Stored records
==*==

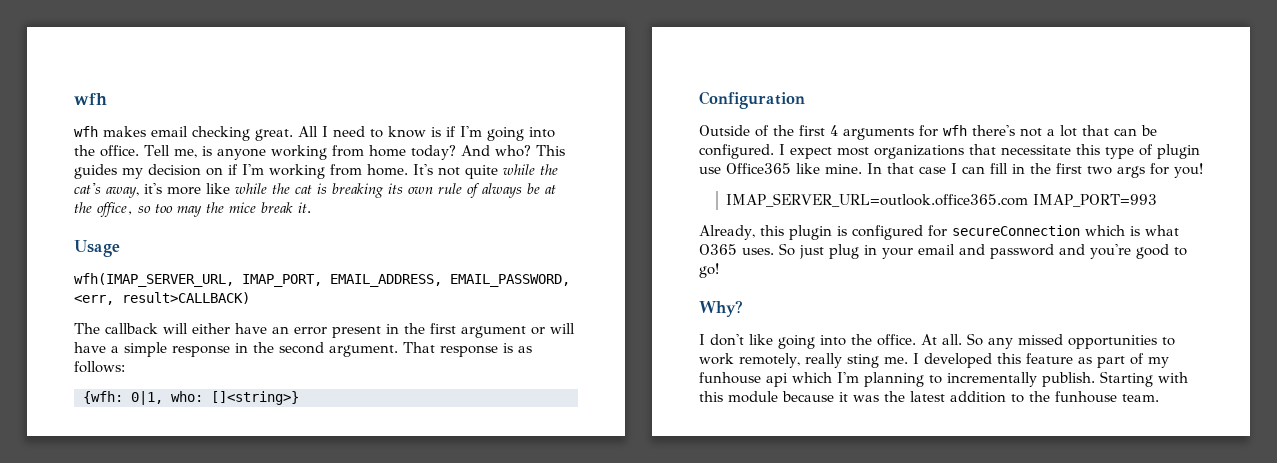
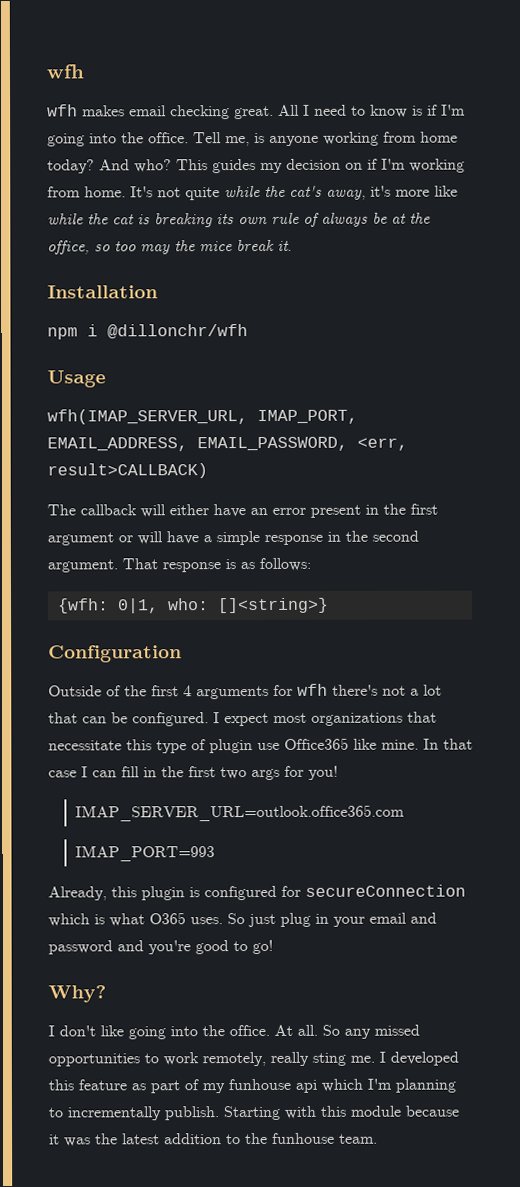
+ Installation
+ npm i @dillonchr/wfh
- IMAP_SERVER_URL=outlook.office365.com IMAP_PORT=993
+ IMAP_SERVER_URL=outlook.office365.com
+ IMAP_PORT=993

==*==

:: The problem ::
The records above need to be reproduced exactly, with all images omitted.

:: Response for this exercise ::
+ Installation
+ npm i @dillonchr/wfh
- IMAP_SERVER_URL=outlook.office365.com IMAP_PORT=993
+ IMAP_SERVER_URL=outlook.office365.com
+ IMAP_PORT=993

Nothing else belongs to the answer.